Malang nasib, kisah cintaku dengan om Herman akhirnya ketahuan ibu juga. Hari itu Sabtu menjelang sore, om Herman datang dan menginap dirumah. Aku sudah mengerti maksut om Herman menginap dirumah. Usai maghip, aku pamit jalan, dan baru pulang sudah dini hari, kira-kira sekitar pukul 01.30 Wib. Saat aku masuk, dan melintasi kamar tidur ibu, aku melihat keduanya tertidur pulas dengan kondisi telanjang bulat.
Melihat itu nafsuku tak terbendung lagi. Akupun berpikir bagaimana meraih nikmatnya dimalam itu bersama om Herman. Diam-diam aku menyelinap masuk kamar ibu, lalu aku hampiri om Herman, kugerakan kakinya, ternyata ia bangun dan melihat aku. Kemudian aku beri kode agar om Herman bergegas keluar kamar dan mengikuti aku ke kamar mandi.
Baru setengah jam aku dan om Herman didalam kamar mandi. Saat itu aku dan om Herman sedang ”gendong-gendongan”. Belum mencapai puncak nikmatnya, keburu ibu memergok aku dan om Herman. Bak petir disiang bolong, saat membuka pintu kamar mandi, ibu mengacungkan golok, seakan haus membunuh aku dan om Herman. Tak ada yang bisa aku dan om Herman perbuat kecuali pasrah.

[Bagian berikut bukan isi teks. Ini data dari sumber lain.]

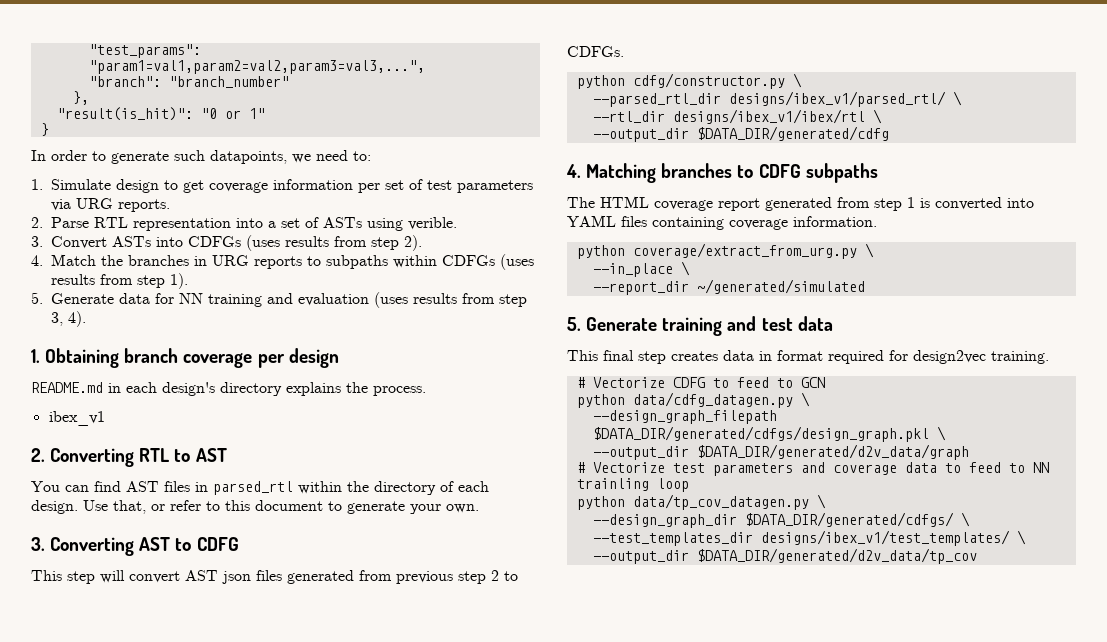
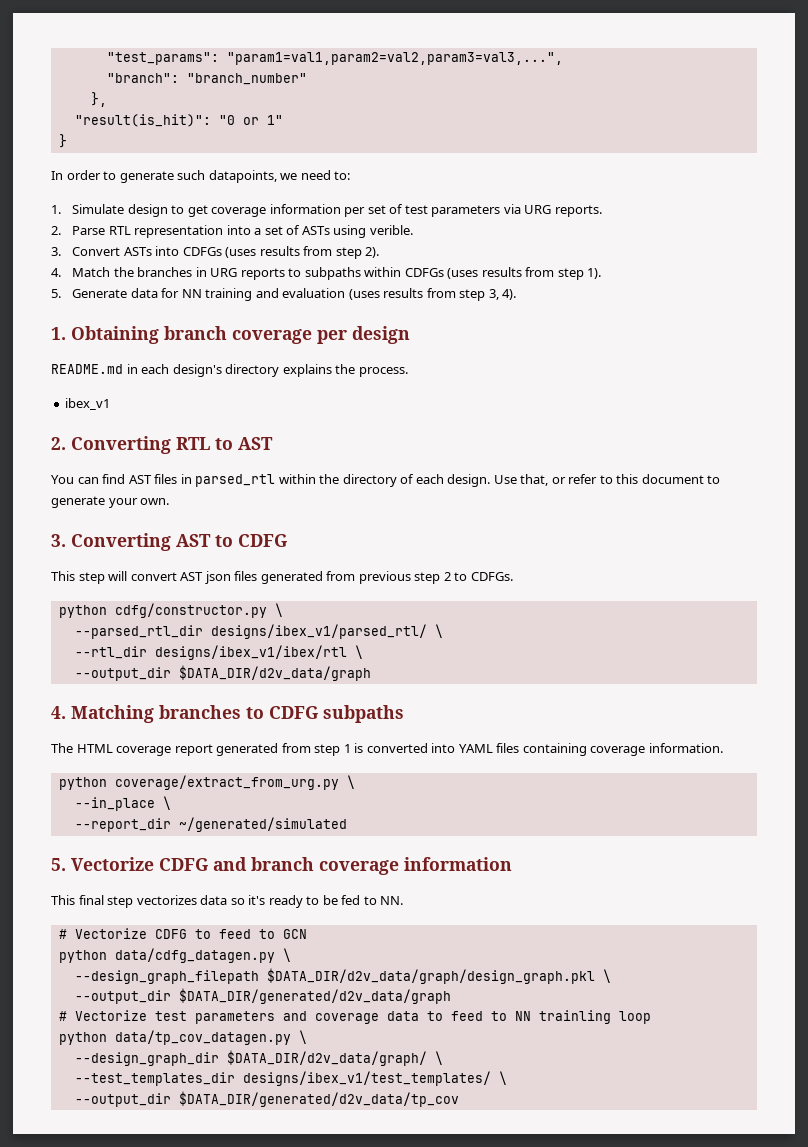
[696,126,889,141] $DATA_DIR/generated/cdfg -> [178,665,371,681] $DATA_DIR/d2v_data/graph
[586,316,833,336] [567,350,1049,364] Generate training and test data // This final step creates data in format required for design2vec training. -> [71,857,512,875] [51,895,404,908] Vectorize CDFG and branch coverage information // This final step vectorizes data so it's ready to be fed to NN.
[592,426,929,442] $DATA_DIR/generated/cdfgs/design_graph.pkl -> [266,968,595,984] $DATA_DIR/d2v_data/graph/design_graph.pkl
[744,512,954,527] $DATA_DIR/generated/cdfgs/ -> [226,1050,427,1066] $DATA_DIR/d2v_data/graph/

Beruntung ibu tak setega itu, membunuh anak kesayangan satu-satunya. Ibu hanya mengusir aku dan om Herman dari rumah. Kubawa barang-barangku, kemudian melangkah keluar rumah bersama om Herman. Malam itu aku dan om Herman menginap di salah satu hotel dekat pasar Mentaya Kota Sampit.
Tiga hari menginap di hotel, aku memutuskan pindah sekolah, ke salah satu sekolah swasta di Kota Palangka Raya. Hidup sendiri hanya tinggal dibarak. Menyambung hidup, aku mulai menjajakan diri. Disinilah awal kisah hidupku menjadi seorang ladies karaoke yang sukses.
Tapi bukan sukses karena penghasilan di karaoke, melainkan sukses karena berhasil menggaet seorang pria pengusha perkebunan kelapa sawit, kewarganegaraan Malaysia hingga menjadi suami, dan punya anak seorang laki-laki yang kini telah berusia 3 tahun, bernama Rajiv Justin.